“Scelte coraggiose” per una nuova primavera  della Chiesa

Il card. Matteo Zuppi ha aperto il Consiglio permanente della Conferenza episcopale italiana

Il card. Matteo Zuppi, arcivescovo di Bologna e presidente della Cei (Foto Siciliani – Gennari/SIR)

“Riconoscere con sincerità le difficoltà ecclesiali e sociali, credendo, però, che siamo vicini ad una nuova primavera della Chiesa, aprendo nuove e coraggiose prospettive di futuro”. Questa la direzione indicata ai vescovi italiani dal card. Matteo Zuppi, arcivescovo di Bologna e presidente della Cei, nella sua introduzione al Consiglio permanente, che si è svolto a Roma dal 20 al 22 marzo.
“Per questo – ha proseguito il cardinale – occorrono passione, visione profetica, libertà evangelica e intelligenza della comunione, generosa responsabilità e gratuità nel servizio”. Riprendendo la metafora dell’inverno, già utilizzata nel Consiglio di Matera di settembre, ha ricordato alcune fragilità e sofferenze del nostro tempo: l’ambiente, la società, i divari territoriali, la denatalità, l’educazione, spronando ad impegnarsi in uno “sguardo lungo”, per “costruire con generosità e intelligenza, pensando al dopo di noi, per comunicare la speranza cristiana che con fiducia pensa che tutto possa cambiare e il deserto fiorire”.
Quanto all’ambito strettamente ecclesiale, Zuppi ha invitato a non “correre dietro alla ricerca illusoria e ipocrita di comunità perfette”, bensì “trasformare la sofferenza in consapevolezza e sapienza umana ed ecclesiale”. In particolare, “considerando la stagione della pandemia, dobbiamo evitare che il ricorso alla comunicazione digitale sostituisca la presenza” e favorisca l’individualismo e la paura.
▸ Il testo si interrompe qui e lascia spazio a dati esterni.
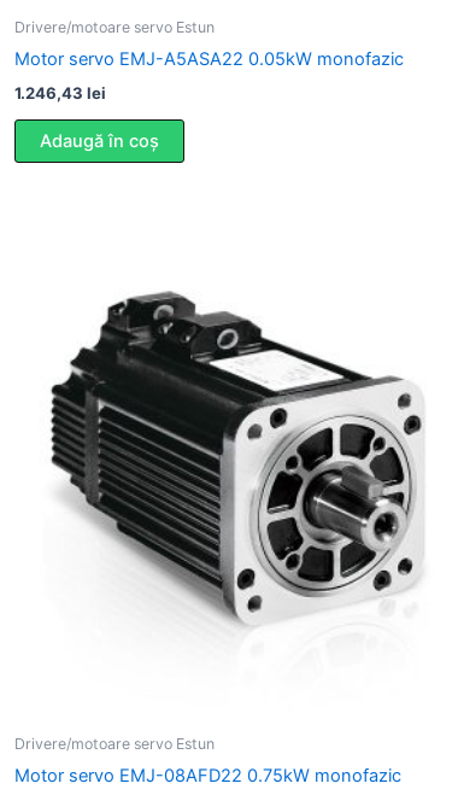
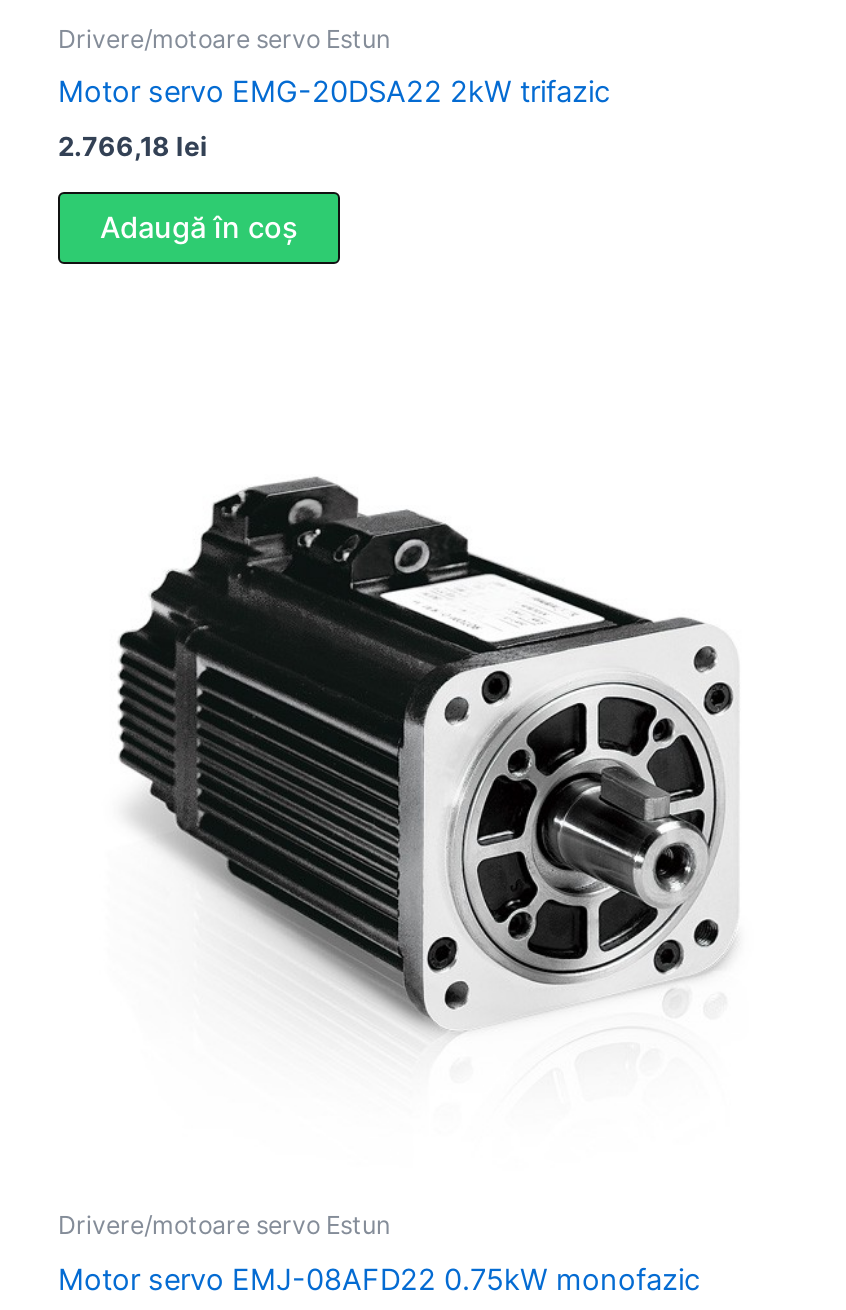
[14,49,404,70] Motor servo EMJ-A5ASA22 0.05kW monofazic -> [58,74,610,110] Motor servo EMG-20DSA22 2kW trifazic
[14,83,106,102] 1.246,43 lei -> [58,130,208,162] 2.766,18 lei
Al contrario, è urgente “nutrire una cultura cristiana, che dia significato e forma” allo stare insieme, perché, come dice il Papa, “è insieme, nella fraternità e nella solidarietà, che costruiamo la pace, garantiamo la giustizia, superiamo gli eventi più dolorosi”.
Riferendosi alle vittime della tragedia di Cutro, ha ringraziato “quanti si sono prodigati in loro aiuto” e la Chiesa di Crotone “che ha mostrato il volto di madre della nostra Chiesa”.
Poi ha rinnovato l’appello ai politici, per certi versi a tutti, perché si riesca a trovare risposte certe, non provvisorie, precarie, alle tante emergenze che segnano il nostro tempo e richiedono scelte coraggiose e non dettate da opportunismi: “le povertà in aumento costante e preoccupante, l’inverno demografico, i divari tra i territori, la transizione ecologica e la crisi energetica, la difesa dei posti di lavoro, soprattutto per i giovani, i migranti, il superamento delle lungaggini burocratiche, le riforme dell’espressione democratica dello Stato e della legge elettorale”.
Atteso anche il riferimento al cammino sinodale della Chiesa in Italia, oggetto della prossima Assemblea della Cei. “Quanti si sono coinvolti in questo cammino ci raccontano la soddisfazione del percorso fatto insieme, che sta educando tutti i protagonisti a uno stile spirituale e pastorale nuovo”, ha detto il cardinale.
“Le Chiese hanno dato voce ad una pluralità di soggetti che mi pare la premessa migliore per giungere preparati quando sarà tempo di prendere le necessarie e coraggiose decisioni evangeliche, che coinvolgeranno tutti ai vari livelli, dalle singole Chiese locali fino alla Chiesa in Italia nella sua unitarietà e alla Cei stessa. Penso necessario che non si perda lo slancio di vitalità e creatività, che nel tempo della pandemia ha generato pratiche pastorali nuove nelle forme e nei contenuti”.
“La Chiesa del post-pandemia e del Cammino sinodale, ha aggiunto, si configura sempre più chiaramente come una Chiesa missionaria, della chiamata e dell’invio di ognuno, che si misura con le domande, le sfide, con la necessità di diffondere una cultura cristiana come chiave per capire e consolare la tanta sofferenza”. Da qui la speranza che la Chiesa si renda capace di farsi carico di queste istanze “e offra luce e speranza per nuove motivazioni che affranchino dalla paura”. Il ‘grazie’ finale lo ha riservato a Papa Francesco, per il decennale del pontificato: “Le sue parole e i suoi gesti sono diventati per noi un programma ecclesiale e ci offrono anche un linguaggio che avvicina tanti ed è comprensibile a tutti”.